Body/Courage Danielle Pinnock embodies a range of characters, including herself, in this engrossing, interview-based solo performance about body image.

Le Switch Stephen Cone, Collin Quinn Rice, La Shawn Banks, Mitchell Fain and Elizabeth Ledo anchor Philip Dawkins's smart, timely romantic comedy in the time of marriage equality.

2666 Goodman artistic director Robert Falls and director-playwright Seth Bockley adapt the late Chilean author Roberto Bolaño's epic, complex, 900-page final novel into a five-hour, 15-actor play.

SKETCH, IMPROV AND VARIETY

The Last Defender Suit up for the House Theatre's immersive, interactive escape-room game, in which teams of 16 audience members work to solve a series of puzzles and prevent nuclear war.
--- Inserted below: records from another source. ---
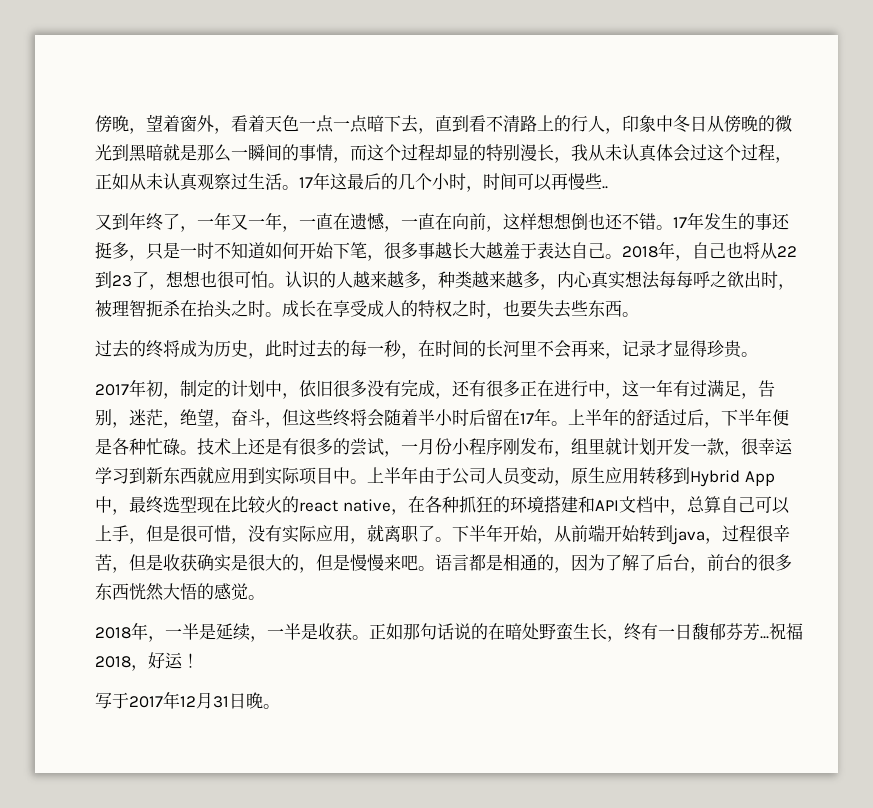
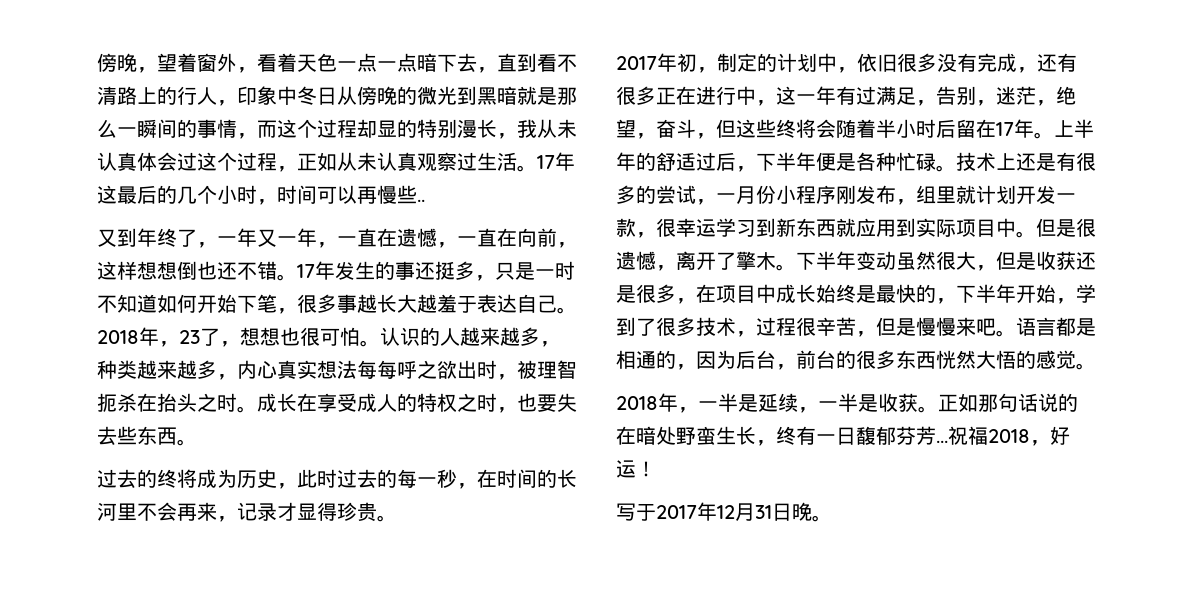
- 2018年，自己也将从22到23了，想想也很可怕。
+ 2018年，23了，想想也很可怕。
- 上半年由于公司人员变动，原生应用转移到Hybrid App中，最终选型现在比较火的react native，在各种抓狂的环境搭建和API文档中，总算自己可以上手，但是很可惜，没有实际应用，就离职了。下半年开始，从前端开始转到java，过程很辛苦，但是收获确实是很大的，但是慢慢来吧。
+ 但是很遗憾，离开了擎木。下半年变动虽然很大，但是收获还是很多，在项目中成长始终是最快的，下半年开始，学到了很多技术，过程很辛苦，但是慢慢来吧。
- 语言都是相通的，因为了解了后台，前台的很多东西恍然大悟的感觉。
+ 语言都是相通的，因为后台，前台的很多东西恍然大悟的感觉。

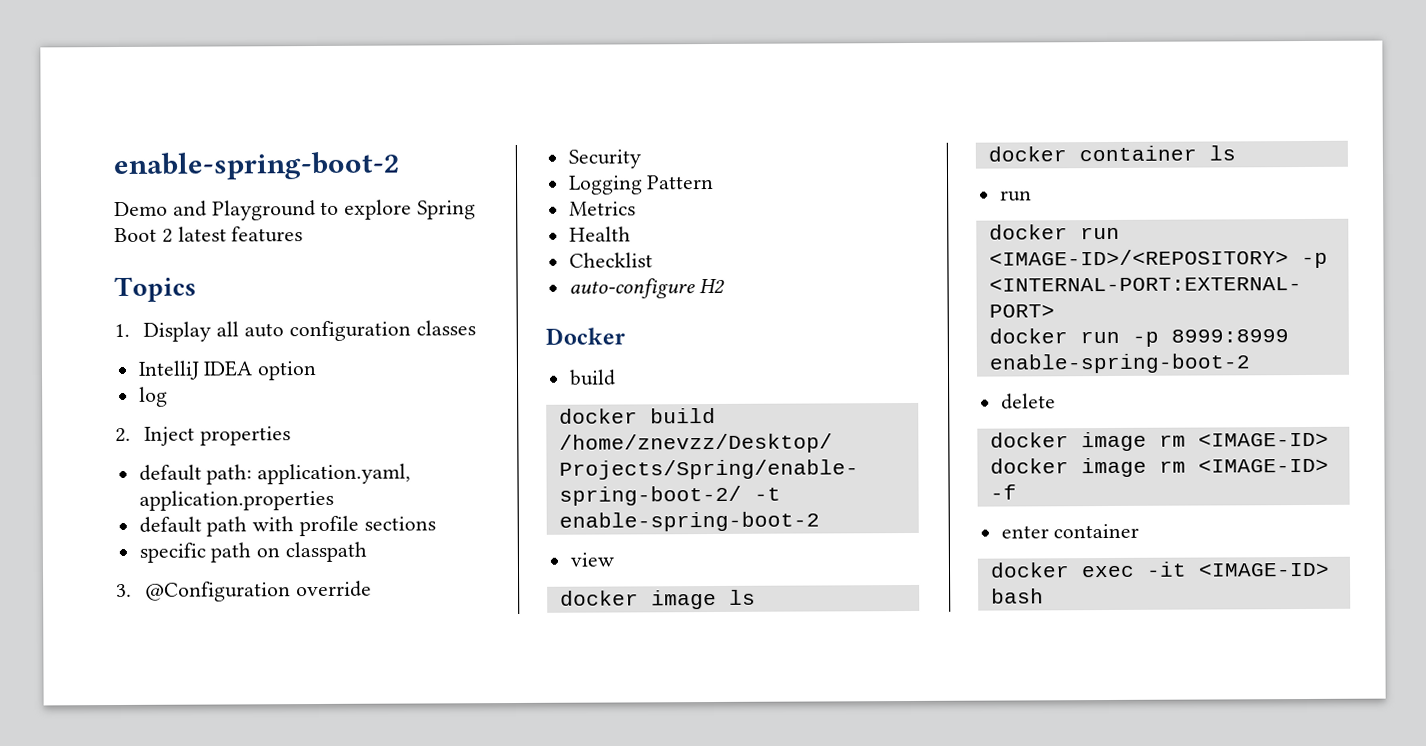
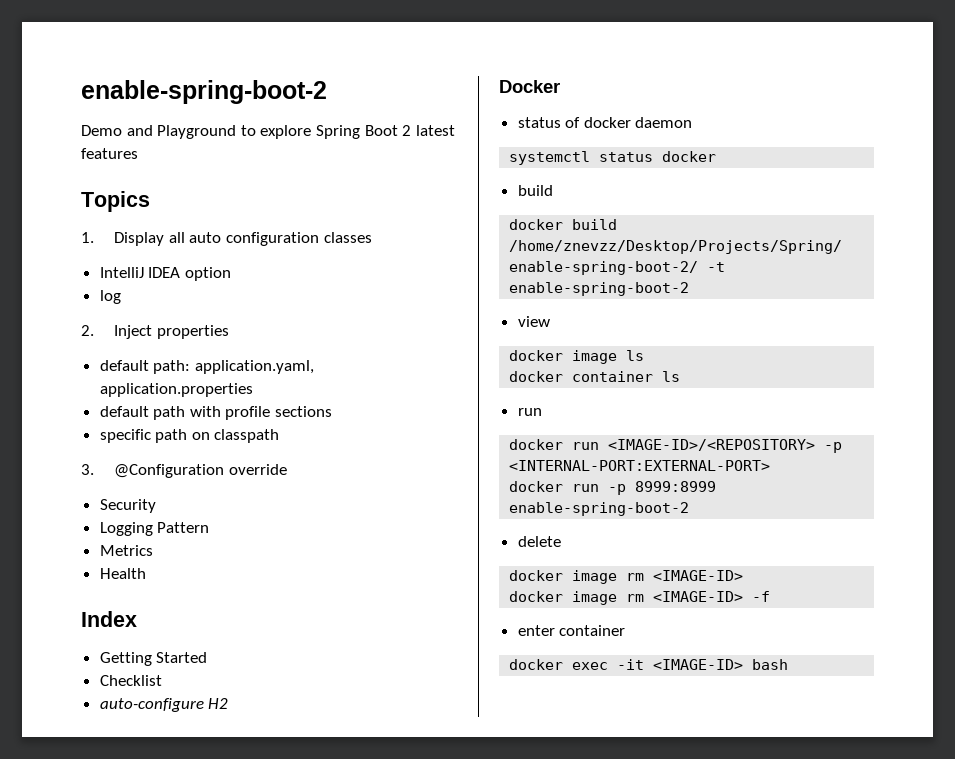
+ Index
+ Getting Started
+ status of docker daemon
+ systemctl status docker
My Solo Show of All Duets Cabaret star-in-her-own-mind Shirley Lamé (the alter ego of the hilarious Rebecca Sohn) puts her delusional solo spin on Broadway duets. Following a successful run last summer at iO, she's back for an encore at the Annoyance.

Soul Brother, Where Art Thou? The cast of Second City e.t.c.'s upcoming 40th revue should by now be starting to mix some new material in alongside Soul Brother's solid sketches.